2. Masyarakat sebagai subjek/perilaku konservasi, perlu didampingi oleh pihak Taman Nasional dalam mengawal dan melaksanakan program pengembangan kampung konservasi.

3. Perlu dikembangkan spesies tumbuhan yang berada di dalam kawasan Taman Nasional Laiwangi – Wanggameti yang memiliki banyak potensi sebagai pangan, obat, dan pangan fungsional, dengan cara dibudidayakan oleh masyarakat agar pemanfaatan tumbuhan pangan, obat, dan pangan fungsional oleh masyarakat semakin beragam jenisnya.

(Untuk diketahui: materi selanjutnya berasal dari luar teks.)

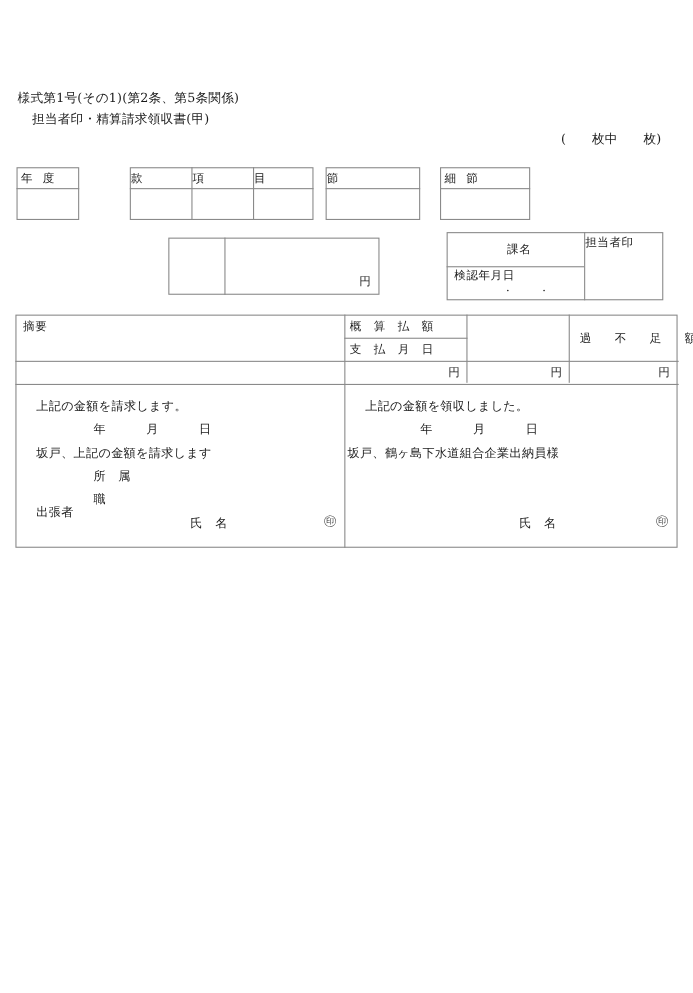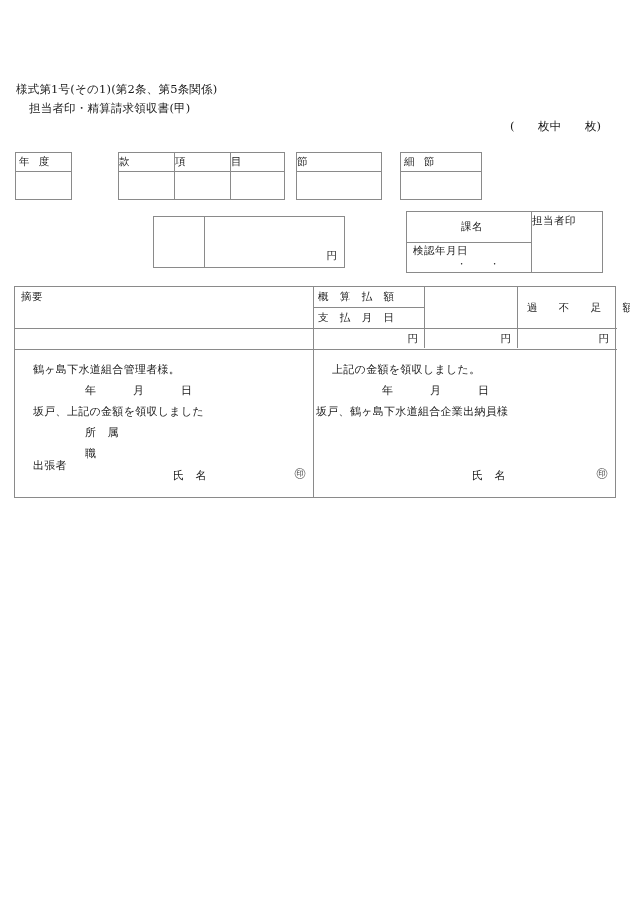--- a/index.html
+++ b/index.html
@@ -248,7 +248,7 @@
     </div>
 
     <div style="position:absolute; left:0; top:63px; width:298px; height:148px;">
-      <div class="stmt" style="left:18px; top:12px;">鶴ヶ島下水道組合管理者様。</div>
+      <div class="stmt" style="left:18px; top:12px;">上記の金額を請求します。</div>
       <div class="stmt sp-ymd" style="left:70px; top:33px; letter-spacing:1px;">
         <span>年　　　月　　　日</span>
       </div>

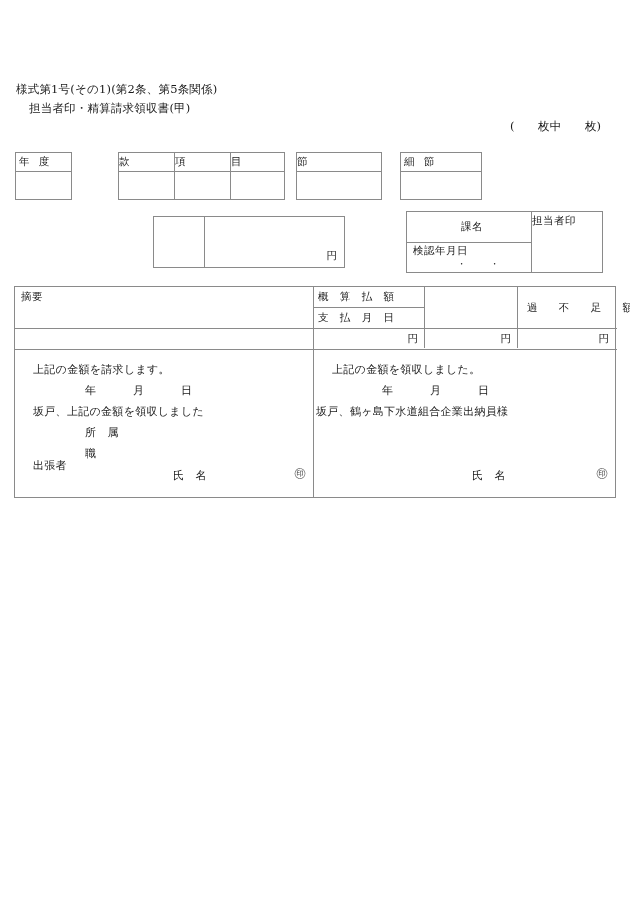--- a/index.html
+++ b/index.html
@@ -252,7 +252,7 @@
       <div class="stmt sp-ymd" style="left:70px; top:33px; letter-spacing:1px;">
         <span>年　　　月　　　日</span>
       </div>
-      <div class="stmt" style="left:18px; top:54px;">坂戸、上記の金額を領収しました</div>
+      <div class="stmt" style="left:18px; top:54px;">坂戸、上記の金額を請求します</div>
       <div class="stmt" style="left:70px; top:75px;">所　属</div>
       <div class="stmt" style="left:125px; top:75px;"></div>
       <div class="stmt" style="left:18px; top:108px;">出張者</div>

4. Perlunya pendampingan berbagai pihak terkait seperti lembaga pemerintahan, perguruan tinggi, dan lembaga lainnya yang didukung dengan IPTEK untuk menganekaragamkan pangan lokal menjadi produk olahan seperti pembuatan tepung atau makanan ringan dari umbi-umbian, serta pengolahan tumbuhan obat yang lebih berkualitas, seperti pengolahan dalam bentuk jamu, simplisia, dan bentuk lainnya agar memiliki nilai jual lebih tinggi dan meningkatkan minat masyarakat.